Here is a rewrite of the original ref_code_description function using the PL/SQL result cache:
1 FUNCTION ref_code_description (
2 category_in IN mfe_ref_codes.CATEGORY%TYPE
3 , code_in IN mfe_ref_codes.code%TYPE
4 )
5 RETURN mfe_ref_codes.description%TYPE
6 RESULT_CACHE RELIES_ON (mfe_ref_codes)
7 IS
8 l_description mfe_ref_codes.description%TYPE;
9 BEGIN
10 SELECT description INTO l_description
11 FROM mfe_ref_codes WHERE CATEGORY = category_in AND code = code_in;
12
13 RETURN l_description;
14 EXCEPTION
15 WHEN NO_DATA_FOUND THEN RETURN NULL;
16 END ref_code_description;
In other words, the only change made to the function was to add a new clause to the header (line 6):
RESULT_CACHE RELIES_ON (mfe_ref_codes)
This clause tells the Oracle database that it should remember (store in a special in-memory result cache) each record retrieved for a specific category-code combination. And when a session executes this function and passes in a combination that was previously stored, the PL/SQL runtime engine will not execute the function body, which includes that query. Instead, it will simply retrieve the record from the cache and return that data immediately. The result is much faster retrieval time. (Note: this caching does differ slightly from the package implementation in that the manual caching pre-loaded all the rows when the session started, while the result cache loads the required data as needed.)
In addition, by specifying "RELIES_ON (mfe_ref_codes)", we inform the Oracle database that if any session commits changes to that table, any data in the result cache drawn from the table must be invalidated. The next call to the ref_code_description function would then have to execute the query and retrieve the data fresh from the table.
Finally, this cache is not per-session, but is available to all sessions connected to the instance.
Well, that is certainly is a whole lot easier to write than the package-based implementation! But how does it compare in performance? I modified my original "emplu" files to include the result cache technique. You can find the code for these files in the following:
· 11g_emplu.pkg: Source code for the various packages containing the different approaches.
· 11g_emplu_compare.sp: Procedure that compares the performance of each approach, using PLVtmr.

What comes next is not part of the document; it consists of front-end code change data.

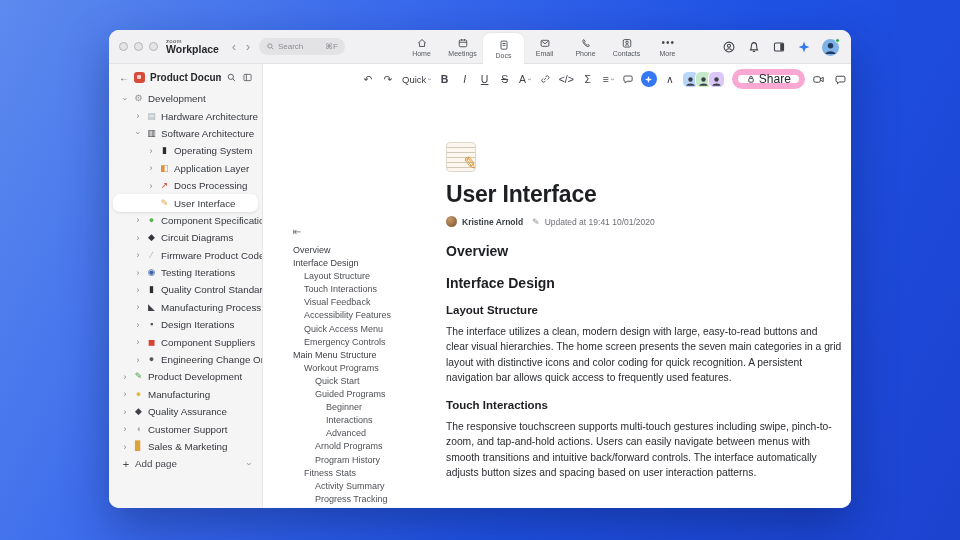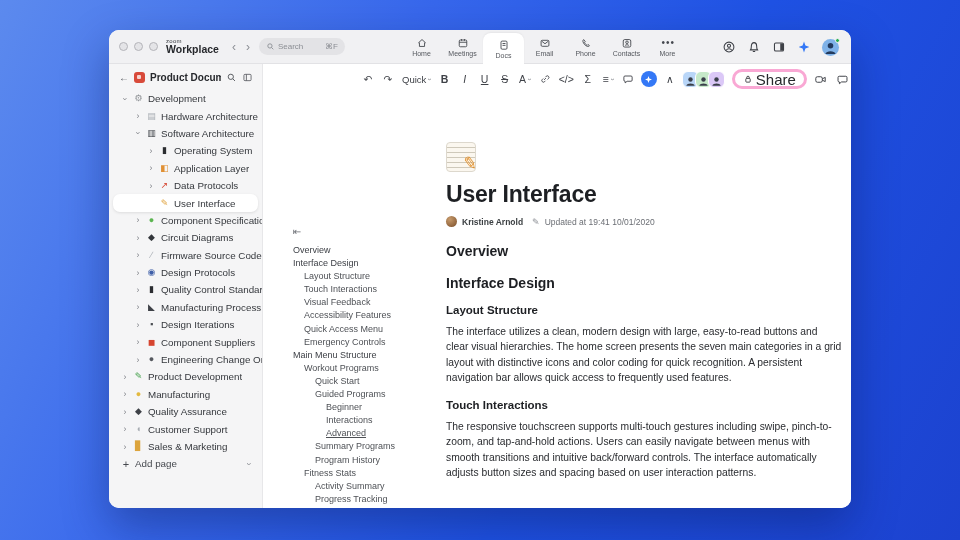--- a/index.html
+++ b/index.html
@@ -97,8 +97,8 @@
     display:flex; align-items:flex-end; justify-content:center; overflow:hidden; }
   .av:first-child { margin-left:0; }
   .av .i { width:13px; height:13px; color:#3a3f4a; }
-  .share-btn { height:20px; border:3px solid #f9a8d4; border-radius:10px; background:#fff;
-    display:inline-flex; align-items:center; gap:3px; padding:0 8px; font-size:15px;
+  .share-btn { height:20px; border:6px solid #f9a8d4; border-radius:10px; background:#fff;
+    display:inline-flex; align-items:center; gap:3px; padding:0 8px; font-size:12px;
     color:#26282c; cursor:pointer; margin-right:7px; }
   .share-btn .i { width:10px; height:10px; color:#26282c; }
   .rt-icons { display:inline-flex; align-items:center; gap:9px; }

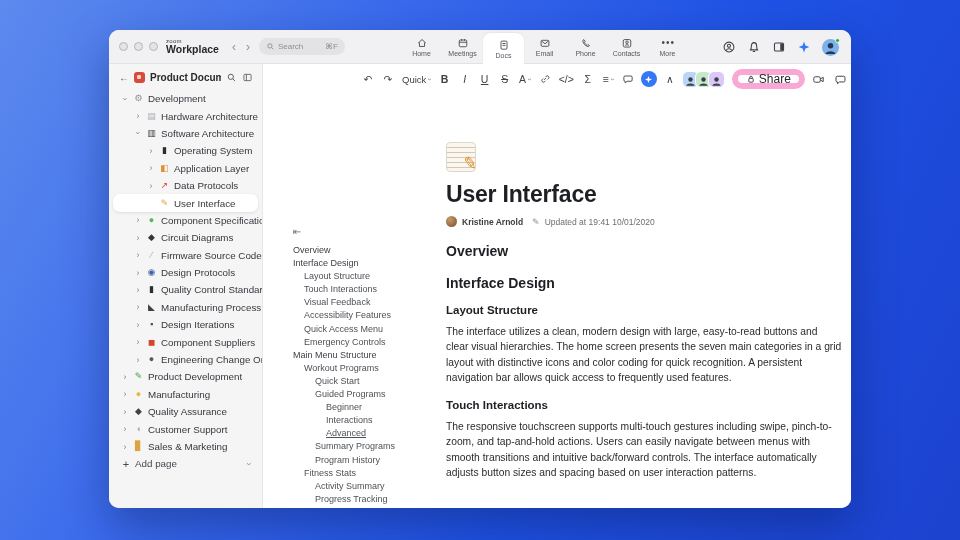--- a/index.html
+++ b/index.html
@@ -308,7 +308,7 @@
             <div class="tree-row" style="padding-left: 38px;">
               <span class="chev">›</span>
               <span class="glyph" style="color: rgb(214, 69, 48);">↗</span>
-              <span class="lbl">Data Protocols</span>
+              <span class="lbl">Docs Processing</span>
             </div>
             <div class="tree-row selected" style="padding-left: 34px;">
               <span class="chev"></span>

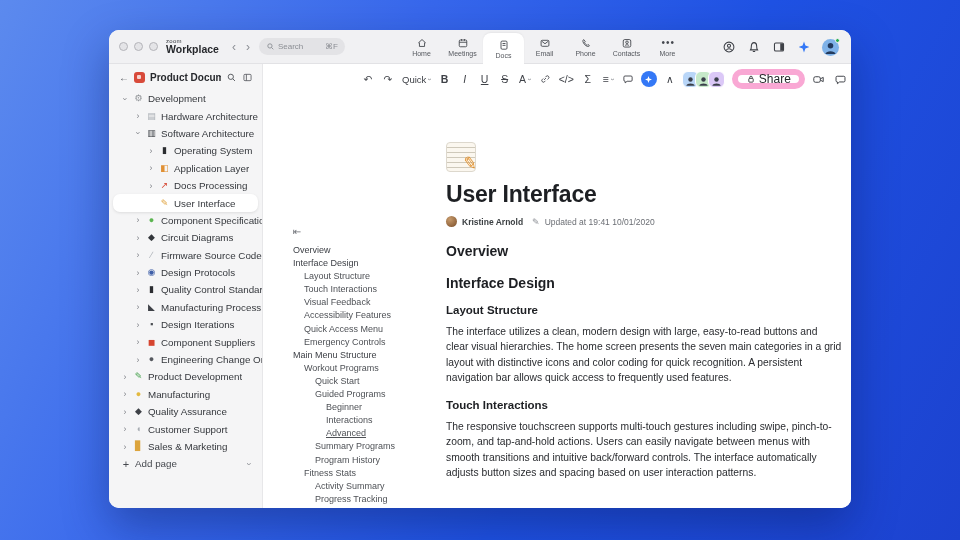--- a/index.html
+++ b/index.html
@@ -328,7 +328,7 @@
             <div class="tree-row" style="padding-left: 25px;">
               <span class="chev">›</span>
               <span class="glyph" style="color: rgb(168, 173, 179);">∕</span>
-              <span class="lbl">Firmware Source Code</span>
+              <span class="lbl">Firmware Product Code</span>
             </div>
             <div class="tree-row" style="padding-left: 25px;">
               <span class="chev">›</span>

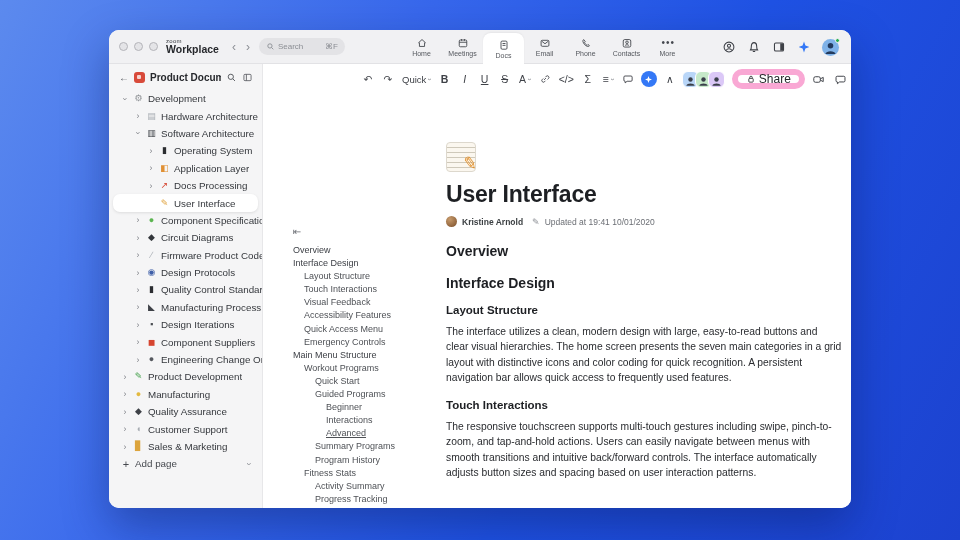--- a/index.html
+++ b/index.html
@@ -333,7 +333,7 @@
             <div class="tree-row" style="padding-left: 25px;">
               <span class="chev">›</span>
               <span class="glyph" style="color: rgb(63, 95, 168);">◉</span>
-              <span class="lbl">Design Protocols</span>
+              <span class="lbl">Testing Iterations</span>
             </div>
             <div class="tree-row" style="padding-left: 25px;">
               <span class="chev">›</span>

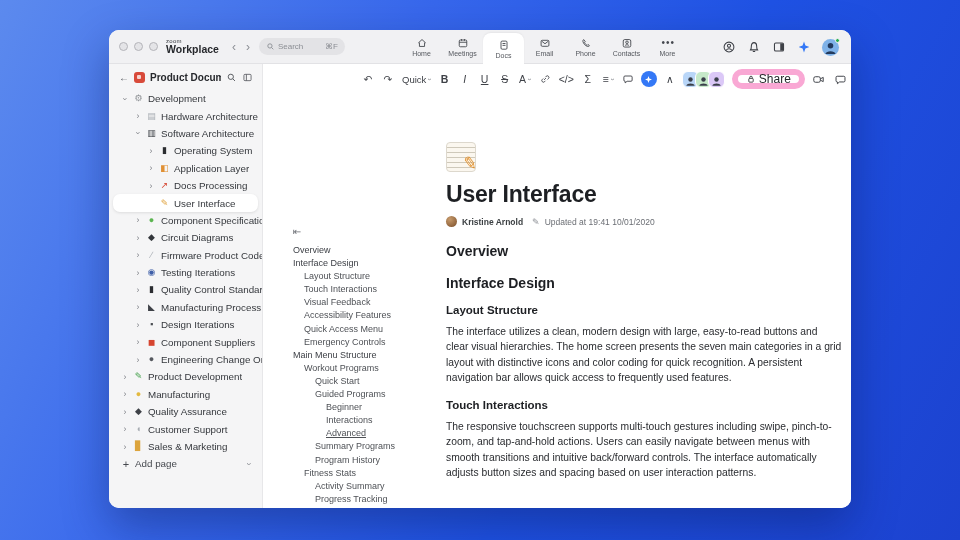--- a/index.html
+++ b/index.html
@@ -538,7 +538,7 @@
                 <div class="toc-row l2" style="padding-left: 22px;">Guided Programs</div>
                 <div class="toc-row l3" style="padding-left: 33px;">Beginner</div>
                 <div class="toc-row l3" style="padding-left: 33px;">Interactions</div>
-                <div class="toc-row l3" style="padding-left: 33px; text-decoration: underline;">Advanced</div>
+                <div class="toc-row l3" style="padding-left: 33px;">Advanced</div>
                 <div class="toc-row l2" style="padding-left: 22px;">Summary Programs</div>
                 <div class="toc-row l2" style="padding-left: 22px;">Program History</div>
                 <div class="toc-row l1" style="padding-left: 11px;">Fitness Stats</div>

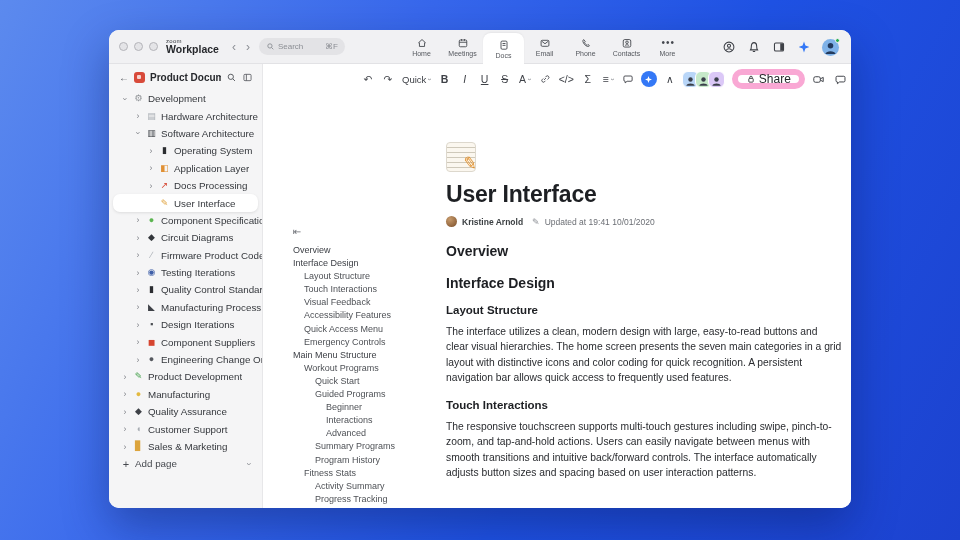--- a/index.html
+++ b/index.html
@@ -539,7 +539,7 @@
                 <div class="toc-row l3" style="padding-left: 33px;">Beginner</div>
                 <div class="toc-row l3" style="padding-left: 33px;">Interactions</div>
                 <div class="toc-row l3" style="padding-left: 33px;">Advanced</div>
-                <div class="toc-row l2" style="padding-left: 22px;">Summary Programs</div>
+                <div class="toc-row l2" style="padding-left: 22px;">Arnold Programs</div>
                 <div class="toc-row l2" style="padding-left: 22px;">Program History</div>
                 <div class="toc-row l1" style="padding-left: 11px;">Fitness Stats</div>
                 <div class="toc-row l2" style="padding-left: 22px;">Activity Summary</div>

· 11g_emplu.tst: Script that runs the above two files, compiling all the necessary code, and then runs the test.
|
Type of retrieval
|
Performance in seconds
|
PGA memory consumed
|
|
Run query for each request for data
|
4.5
|
None (or very little)
|
|
Package-based cache
|
.11
|
~130,000 bytes
|
|
PL/SQL result cache
|
.27
|
None (or very little)
|
What’s the conclusion of all this testing? The per-session PGA-based cache is still the fastest (it is simply more efficient to read from PGA memory, than SGA memory), but the PL/SQL result cache is dramatically faster than repetitive querying. Plus, the PL/SQL function result cache minimizes the amount of memory needed to cache and share this data across all sessions. This low memory profile, plus the automatic purge of cached results whenever changes are committed, makes this feature of Oracle Database 11g a very practical method for optimizing performance in our applications.
[1] You can insert the PRAGMA SERIALLY_REUSABLE statement into your package if you don't want package-level data to be persistent.